**RAW DATA:**
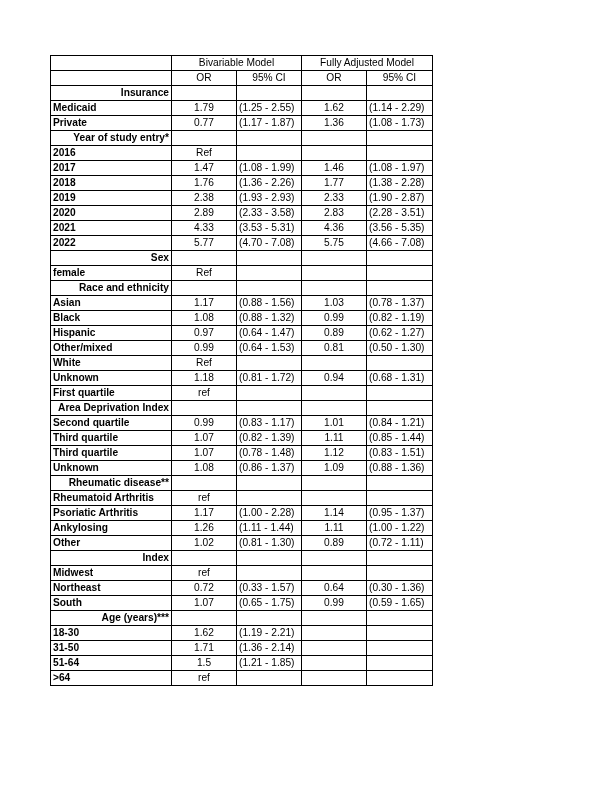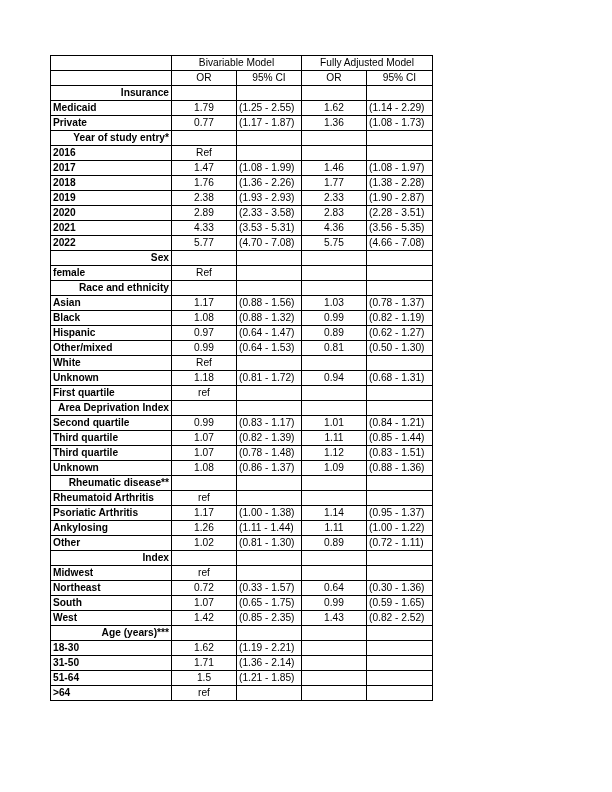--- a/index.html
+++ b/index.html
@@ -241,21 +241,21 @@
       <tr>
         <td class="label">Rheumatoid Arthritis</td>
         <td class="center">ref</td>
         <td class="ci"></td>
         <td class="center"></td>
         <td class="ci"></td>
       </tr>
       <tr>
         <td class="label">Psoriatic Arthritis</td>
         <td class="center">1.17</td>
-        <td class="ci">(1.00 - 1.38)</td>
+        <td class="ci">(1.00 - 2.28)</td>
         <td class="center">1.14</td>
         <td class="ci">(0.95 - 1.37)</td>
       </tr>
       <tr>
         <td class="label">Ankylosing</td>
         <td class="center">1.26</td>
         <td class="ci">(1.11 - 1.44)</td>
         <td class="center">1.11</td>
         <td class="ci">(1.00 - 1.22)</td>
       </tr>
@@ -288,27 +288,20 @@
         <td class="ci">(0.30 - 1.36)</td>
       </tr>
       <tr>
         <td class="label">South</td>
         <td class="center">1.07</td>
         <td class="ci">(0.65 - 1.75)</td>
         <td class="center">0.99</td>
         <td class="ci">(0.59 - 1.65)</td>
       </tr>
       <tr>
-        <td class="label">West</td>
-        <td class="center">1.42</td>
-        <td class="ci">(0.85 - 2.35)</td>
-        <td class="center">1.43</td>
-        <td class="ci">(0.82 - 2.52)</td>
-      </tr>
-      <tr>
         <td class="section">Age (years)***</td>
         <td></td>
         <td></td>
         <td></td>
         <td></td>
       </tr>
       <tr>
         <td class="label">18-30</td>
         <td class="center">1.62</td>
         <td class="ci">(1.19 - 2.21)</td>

---

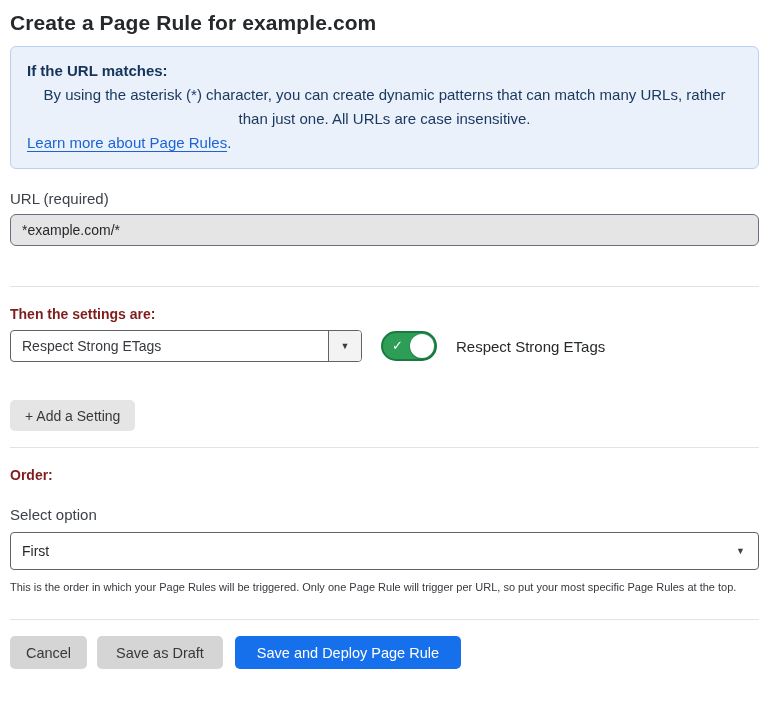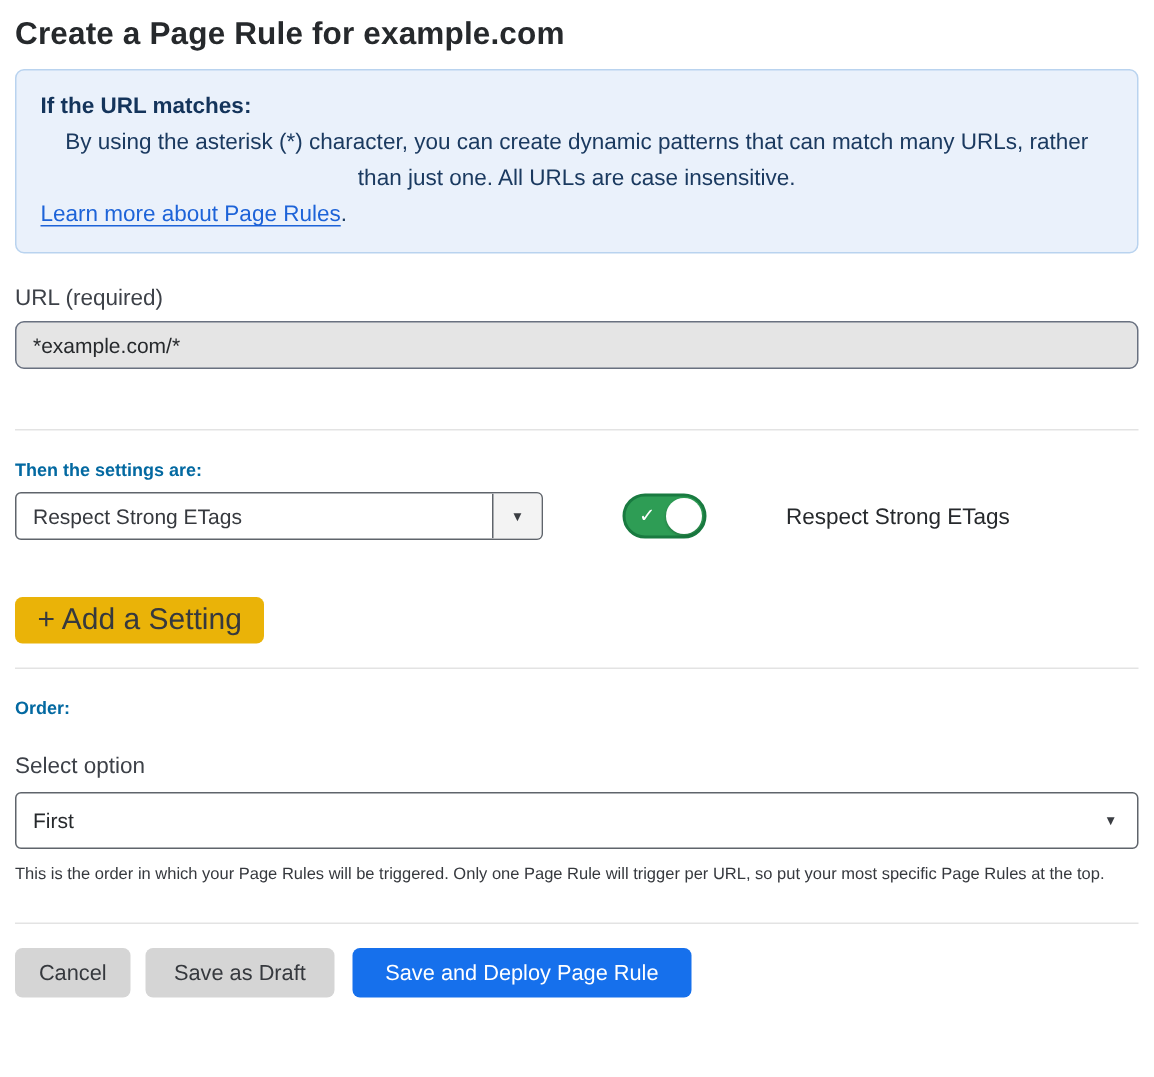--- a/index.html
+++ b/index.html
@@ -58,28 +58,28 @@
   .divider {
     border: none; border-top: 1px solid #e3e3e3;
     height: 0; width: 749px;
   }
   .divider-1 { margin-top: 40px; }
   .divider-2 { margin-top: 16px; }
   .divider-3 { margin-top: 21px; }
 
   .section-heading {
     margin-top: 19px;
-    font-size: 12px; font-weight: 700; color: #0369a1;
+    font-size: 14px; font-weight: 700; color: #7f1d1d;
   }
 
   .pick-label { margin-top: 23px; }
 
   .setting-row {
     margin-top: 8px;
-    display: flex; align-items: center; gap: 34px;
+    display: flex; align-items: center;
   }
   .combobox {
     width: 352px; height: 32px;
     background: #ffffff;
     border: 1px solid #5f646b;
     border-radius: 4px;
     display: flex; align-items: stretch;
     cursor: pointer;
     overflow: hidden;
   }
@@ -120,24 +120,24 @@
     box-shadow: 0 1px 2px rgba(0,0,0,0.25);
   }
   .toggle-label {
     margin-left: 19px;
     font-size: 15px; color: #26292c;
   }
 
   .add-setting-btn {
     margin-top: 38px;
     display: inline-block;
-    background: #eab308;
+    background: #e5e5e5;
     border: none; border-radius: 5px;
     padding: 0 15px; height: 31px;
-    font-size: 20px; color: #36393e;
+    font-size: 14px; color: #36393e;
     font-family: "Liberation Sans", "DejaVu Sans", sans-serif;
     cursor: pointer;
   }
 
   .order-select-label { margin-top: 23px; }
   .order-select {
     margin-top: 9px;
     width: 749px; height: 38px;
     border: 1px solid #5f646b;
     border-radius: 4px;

---

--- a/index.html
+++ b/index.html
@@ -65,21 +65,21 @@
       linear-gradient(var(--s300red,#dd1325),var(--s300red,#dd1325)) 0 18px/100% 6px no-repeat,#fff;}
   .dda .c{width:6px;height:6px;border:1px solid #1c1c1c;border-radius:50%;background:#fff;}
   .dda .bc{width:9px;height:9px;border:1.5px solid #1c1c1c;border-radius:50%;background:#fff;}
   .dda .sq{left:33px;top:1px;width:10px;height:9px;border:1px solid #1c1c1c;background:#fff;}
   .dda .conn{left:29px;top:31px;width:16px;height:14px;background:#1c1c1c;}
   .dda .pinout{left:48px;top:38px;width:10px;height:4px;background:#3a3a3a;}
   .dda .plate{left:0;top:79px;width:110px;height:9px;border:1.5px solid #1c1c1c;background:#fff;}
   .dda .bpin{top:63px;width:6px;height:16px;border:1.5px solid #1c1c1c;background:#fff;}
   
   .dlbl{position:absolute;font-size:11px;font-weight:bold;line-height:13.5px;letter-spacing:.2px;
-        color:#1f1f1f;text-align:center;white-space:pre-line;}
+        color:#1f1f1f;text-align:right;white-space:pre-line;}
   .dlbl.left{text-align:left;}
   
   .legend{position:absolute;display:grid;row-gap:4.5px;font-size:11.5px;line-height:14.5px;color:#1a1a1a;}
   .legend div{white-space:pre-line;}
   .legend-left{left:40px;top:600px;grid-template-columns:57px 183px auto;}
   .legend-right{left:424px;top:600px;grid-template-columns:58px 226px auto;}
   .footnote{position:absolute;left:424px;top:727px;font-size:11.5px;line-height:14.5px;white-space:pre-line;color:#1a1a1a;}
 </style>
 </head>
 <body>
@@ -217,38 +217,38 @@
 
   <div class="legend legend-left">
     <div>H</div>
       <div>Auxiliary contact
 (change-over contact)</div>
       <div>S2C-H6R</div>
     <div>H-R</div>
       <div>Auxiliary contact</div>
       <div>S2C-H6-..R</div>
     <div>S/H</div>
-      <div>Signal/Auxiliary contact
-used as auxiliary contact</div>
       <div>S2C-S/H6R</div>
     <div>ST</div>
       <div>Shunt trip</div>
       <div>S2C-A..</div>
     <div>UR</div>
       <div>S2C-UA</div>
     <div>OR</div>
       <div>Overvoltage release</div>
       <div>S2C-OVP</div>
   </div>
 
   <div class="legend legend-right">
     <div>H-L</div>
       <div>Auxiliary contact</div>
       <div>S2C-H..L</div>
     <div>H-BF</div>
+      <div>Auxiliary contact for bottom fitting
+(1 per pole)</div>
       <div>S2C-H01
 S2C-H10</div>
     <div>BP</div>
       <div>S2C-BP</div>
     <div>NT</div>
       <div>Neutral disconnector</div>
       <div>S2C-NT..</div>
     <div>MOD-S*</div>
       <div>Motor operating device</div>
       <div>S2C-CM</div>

**ASSIGNED TASK:**
Using the data above, reproduce exactly the lines between those holding "<div>NT</div>" and "<div>S2C-CM</div>", inclusive, and no others.

**ANSWER TO THIS EXERCISE:**
     <div>NT</div>
       <div>Neutral disconnector</div>
       <div>S2C-NT..</div>
     <div>MOD-S*</div>
       <div>Motor operating device</div>
       <div>S2C-CM</div>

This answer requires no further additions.